A alegação de que a mídia desprezou muito cedo a teoria laboratorial, uma vez que fora anunciada por fontes ideologicamente suspeitas como Trump, o senador Tom Cotton e o senador Rand Paul, acrescentou alguns fatores relevantes. Vou recapitular.
Primeiro, esses indivíduos não são apenas ideologicamente suspeitos, mas também são conhecidos como proponentes de falsidades. De repente, teria sido imprudente e descuidado tratá-los como verdadeiros narradores, especialmente porque suas mentiras muitas vezes visavam a China por motivos políticos. A ideia de que a China havia ocultado o papel do Instituto na pandemia estava de acordo com as políticas destinadas a retratar a China como um ator político e econômico não confiável.
Funcionários do governo Trump, incluindo David Asher, que investigou a origem da Covid-19 para o ex-secretário de Estado Mike Pompeo, estão pressionando por relatórios de três pesquisadores doentes de Wuhan.
Usher é citado tanto no relatório do Wall Street Journal sobre as instruções de Biden quanto no artigo do Financial Times Empurrando a Teoria do Vazamento de Laboratório na Fox News.
Outro motivo para ser cético em relação ao jornalismo é que muitos virologistas profissionais rotularam a teoria laboratorial como inacreditável desde o início. Isso porque a teoria pressupunha uma série complexa de eventos que vinham com segredos, ajustes e até malícia intencional, respaldados por descuido extremo.
Os defensores da teoria laboratorial apontam para a localização do Instituto de Virologia de Wuhan na mesma comunidade do primeiro surto conhecido. No entanto, eles negligenciam a escala do comércio de alimentos de vida selvagem e medicina tradicional na China, entre outros usos, incluindo Wuhan e seus arredores.
Minha colega Alice Sue relatou no ano passado que a criação e venda de animais como civetas e pangolins, que são considerados portadores potenciais de Covid-19 na rota do morcego para o homem, é uma indústria de US$ 73 bilhões na China.
Isso a torna ainda maior do que a indústria de carne bovina dos Estados Unidos, que vale quase US$ 70 bilhões. Os regulamentos sobre criadores e comerciantes chineses são leves e a corrupção é generalizada.

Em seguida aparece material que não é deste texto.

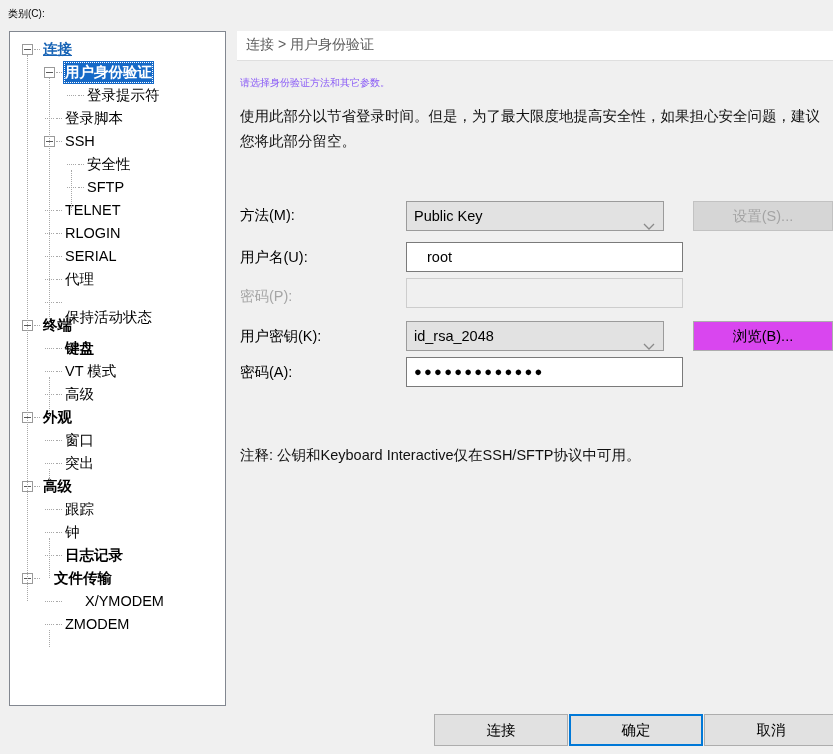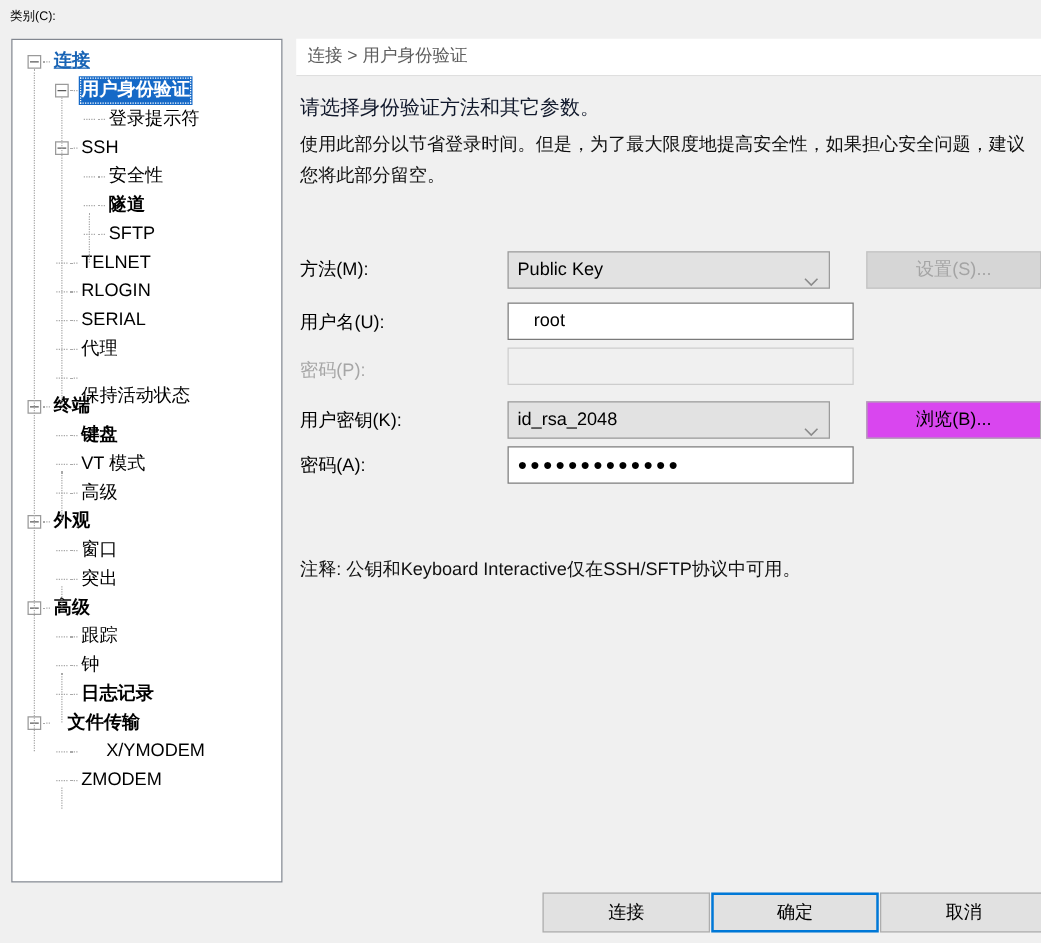"请选择身份验证方法和其它参数。" .desc1 { color: #0f172a -> #8b5cf6; font-size: 16px -> 10px }
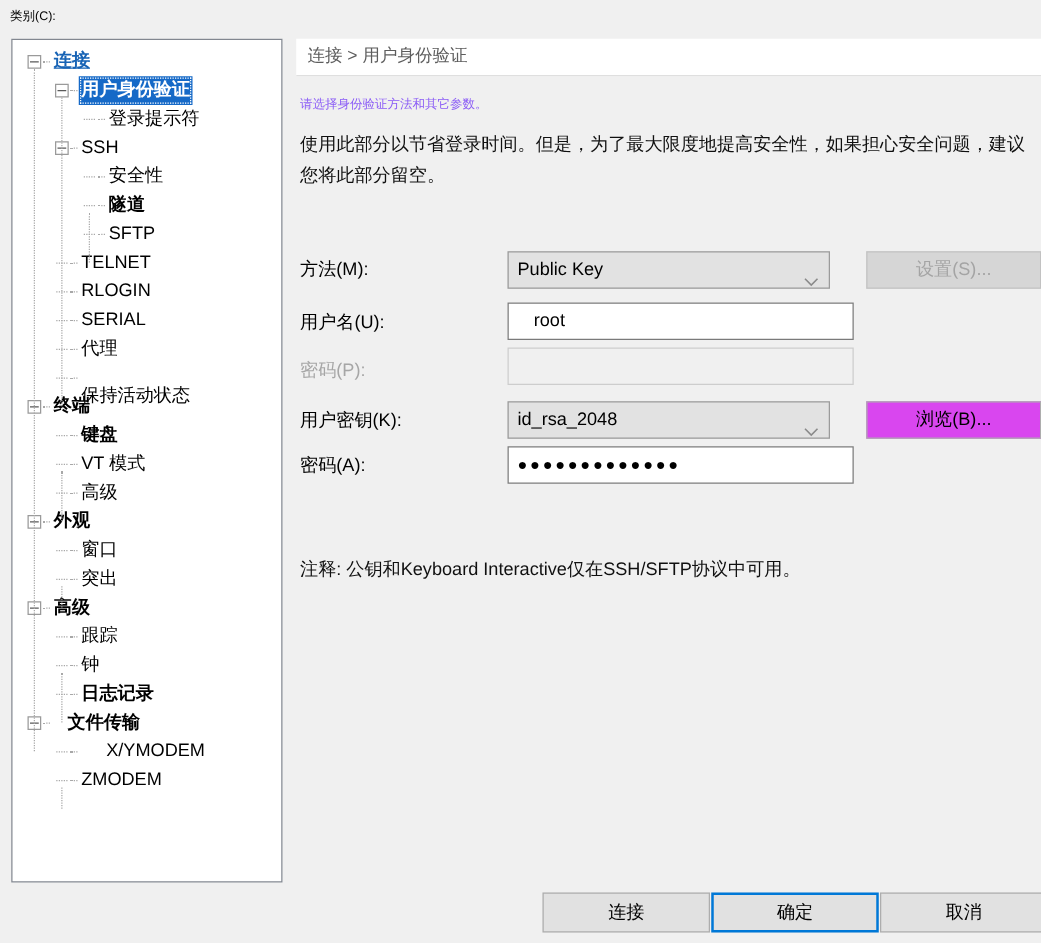"登录脚本" div.tnode { html: none -> <div><span></span><span></span><span>登录脚本</span></div> }
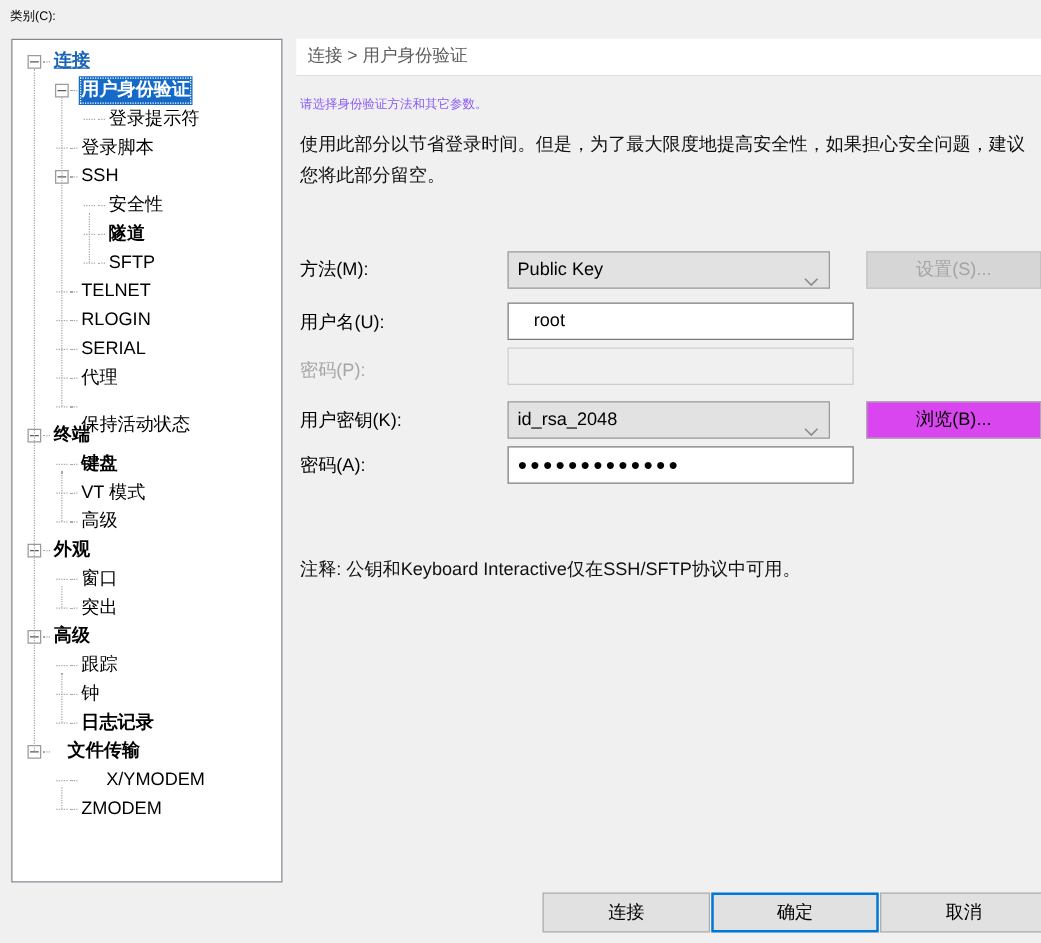"隧道" div.tnode { html: <div><span></span><span></span><span>隧道</span></div> -> none }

Identificar a fonte de Covid-19 pode não ser importante para lidar com a pandemia atual. Isso só pode ser feito por meio de estratégias de saúde pública. No entanto, é importante que as políticas abordem a próxima pandemia, porque os surtos que começam com o contato humano-animal e os surtos que resultam de segurança laboratorial inadequada são diferentes.
Há um debate sobre como a China lidou com a Covid nos estágios iniciais dos surtos do vírus, com mais responsabilização do país asiático. No entanto, há alguma oposição a apontar sem evidências para o regime chinês e seu establishment científico.
Gary disse a um colega em um webcast recente: “A hipótese laboratorial é que estamos privando nossos colegas do que eles realmente precisam para trabalhar com a China”.
“Siga os animais”, disse ele. “É aí que você encontra a origem do COVID-19.”
* Colunista do Los Angeles Times, escritor e jornalista premiado com o Pulitzer.